When did you begin writing?

During my high school years.

Do you write during the day, at night or whenever you can sneak a few moments?

Mostly during the day when my energy is at its highest.

What is this book about?

Thematically the book is about the uncertainties of life and the fear of death as seen through the eyes of a troubled young woman during the civil war.

What inspired you to write it?

 I’ve always been fascinated with the Civil War era and in particular the battles among soldiers and Indian tribes.

Who is your favorite author?

Tough question because it’s hard to choose, but I’d have to say Cormac McCarthy.

Do you have an agent or are you looking for one?

It doesn’t hurt to have a good agent, but I’ve yet to really shop for one.

Was the road to publication smooth sailing or a bumpy ride?

So far it’s been trial and error but enjoying the ride.

If you knew then, what you know now, is there anything you would have done differently?

Probably not for this particular book. As an independent, I like the freedom and control, especially in today’s digital marketplace.

Where can readers purchase a copy of your book?

Right now it’s available on Amazon and Barnes and Noble in paperback and digital format.

Do you have a website and/or blog where readers can find out more?

Readers can learn more about this story at:

Do you have a video trailer to promote your book? If yes, where can readers find it?

I think I got a little carried away so readers will find about 10 different trailers for this book on my homepage. (Yes, I love making trailers.)

What is the best investment you have made in promoting your book?

Just getting started so not sure yet, but PUYB is a good bet.

What is one piece of advice you would like to share with aspiring authors everywhere?

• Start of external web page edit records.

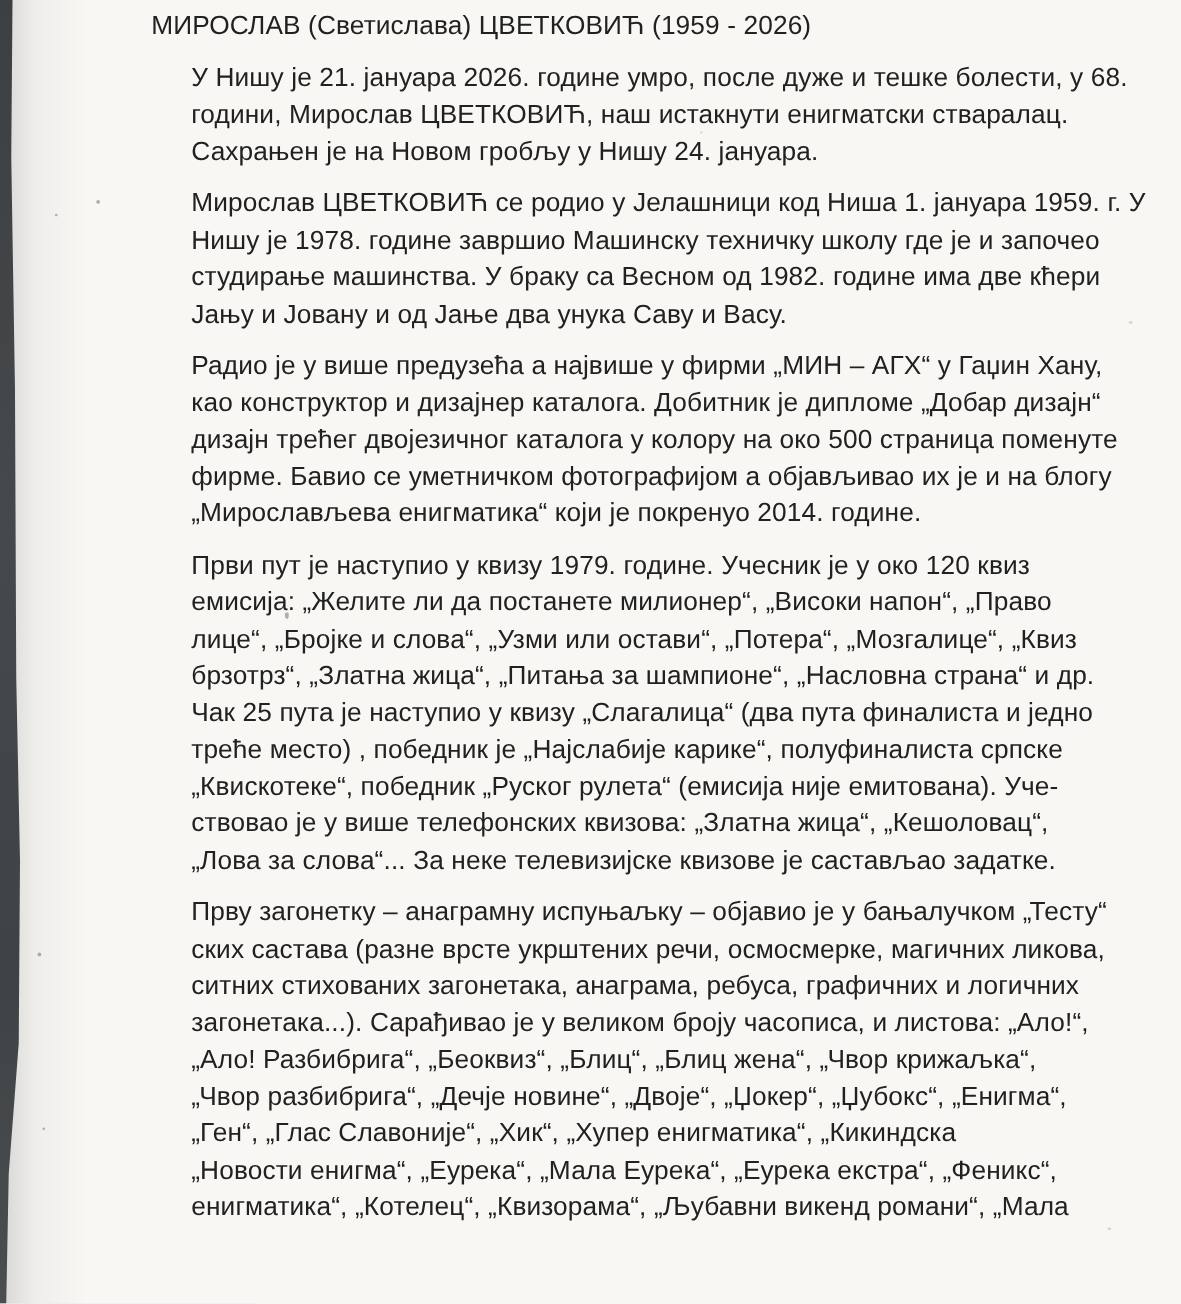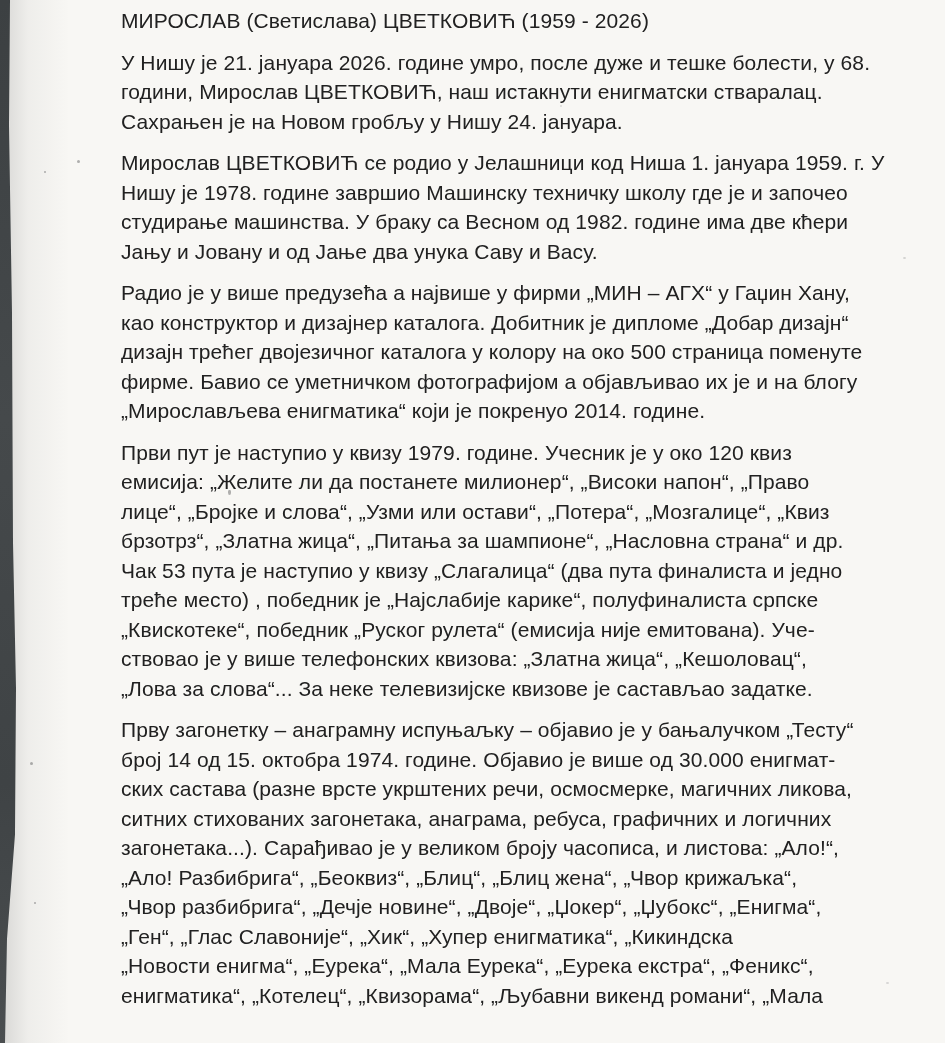--- a/index.html
+++ b/index.html
@@ -50,7 +50,7 @@
   }
   .paragraph { margin: 0 0 12px 0; }
   .paragraph:last-child { margin-bottom: 0; }
-  .line { white-space: nowrap; }
+  .line { white-space: nowrap; margin-left: 32px; }
   
   .speck {
     position: absolute;

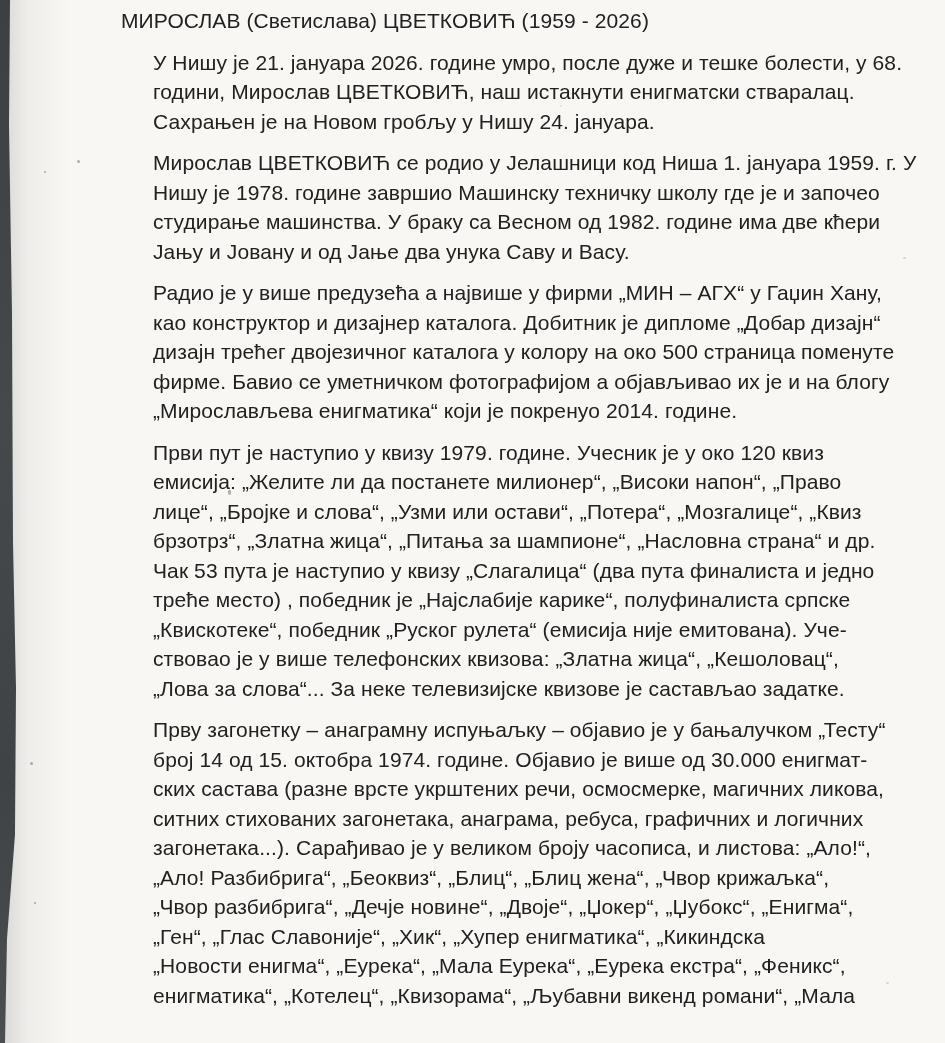--- a/index.html
+++ b/index.html
@@ -101,7 +101,7 @@
           <div class="line">емисија: „Желите ли да постанете милионер“, „Високи напон“, „Право</div>
           <div class="line">лице“, „Бројке и слова“, „Узми или остави“, „Потера“, „Мозгалице“, „Квиз</div>
           <div class="line">брзотрз“, „Златна жица“, „Питања за шампионе“, „Насловна страна“ и др.</div>
-          <div class="line">Чак 53 пута је наступио у квизу „Слагалица“ (два пута финалиста и једно</div>
+          <div class="line">Чак 25 пута је наступио у квизу „Слагалица“ (два пута финалиста и једно</div>
           <div class="line">треће место) , победник је „Најслабије карике“, полуфиналиста српске</div>
           <div class="line">„Квискотеке“, победник „Руског рулета“ (емисија није емитована). Уче-</div>
           <div class="line">ствовао је у више телефонских квизова: „Златна жица“, „Кешоловац“,</div>

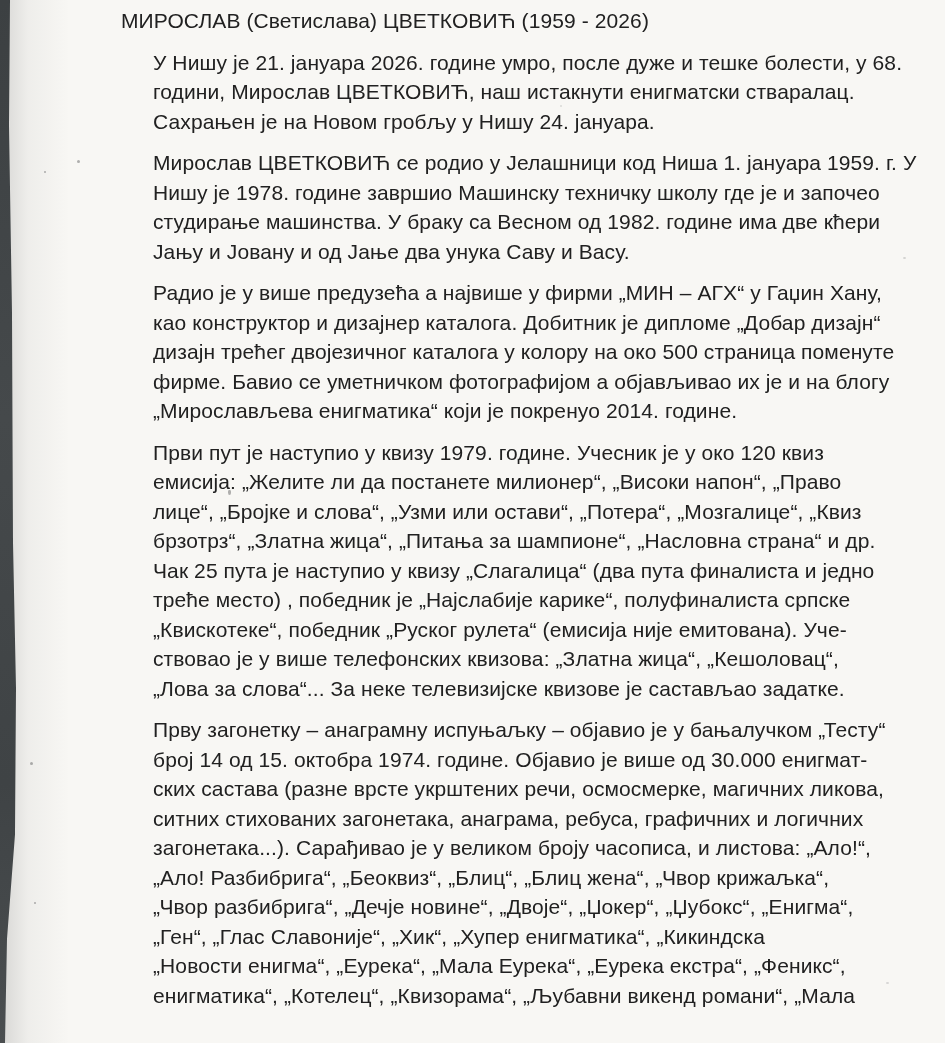--- a/index.html
+++ b/index.html
@@ -109,7 +109,6 @@
         </div>
         <div class="paragraph">
           <div class="line">Прву загонетку – анаграмну испуњаљку – објавио је у бањалучком „Тесту“</div>
-          <div class="line">број 14 од 15. октобра 1974. године. Објавио је више од 30.000 енигмат-</div>
           <div class="line">ских састава (разне врсте укрштених речи, осмосмерке, магичних ликова,</div>
           <div class="line">ситних стихованих загонетака, анаграма, ребуса, графичних и логичних</div>
           <div class="line">загонетака...). Сарађивао је у великом броју часописа, и листова: „Ало!“,</div>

Dive in head first, but be diligent with the craft because there’s always a lot to learn about writing and publishing and it’s all about story concept and story structure. Nothing but great stories populated with fascinating characters will do, but that’s just the beginning. Fact is, everything has to be just right so it’s never easy to get to that point, but it’s fun getting there.

What is up next for you?

I’ve got a lot of writing to finish (short stories and another novel) and even more to start so it’s a lifetime deal and I’m looking forward to it all.

Thanks for spending time with us today, Alberto. We wish you much success.


A. R. Arias said...

Thanks for the interview Cheryl. I think readers will find my story far more interesting than this interview. I apologize for such brief answers. I must have been under the influence of my heart medication. Hard to say where I was during that interview but I do have my moments and this definitely was not one of them.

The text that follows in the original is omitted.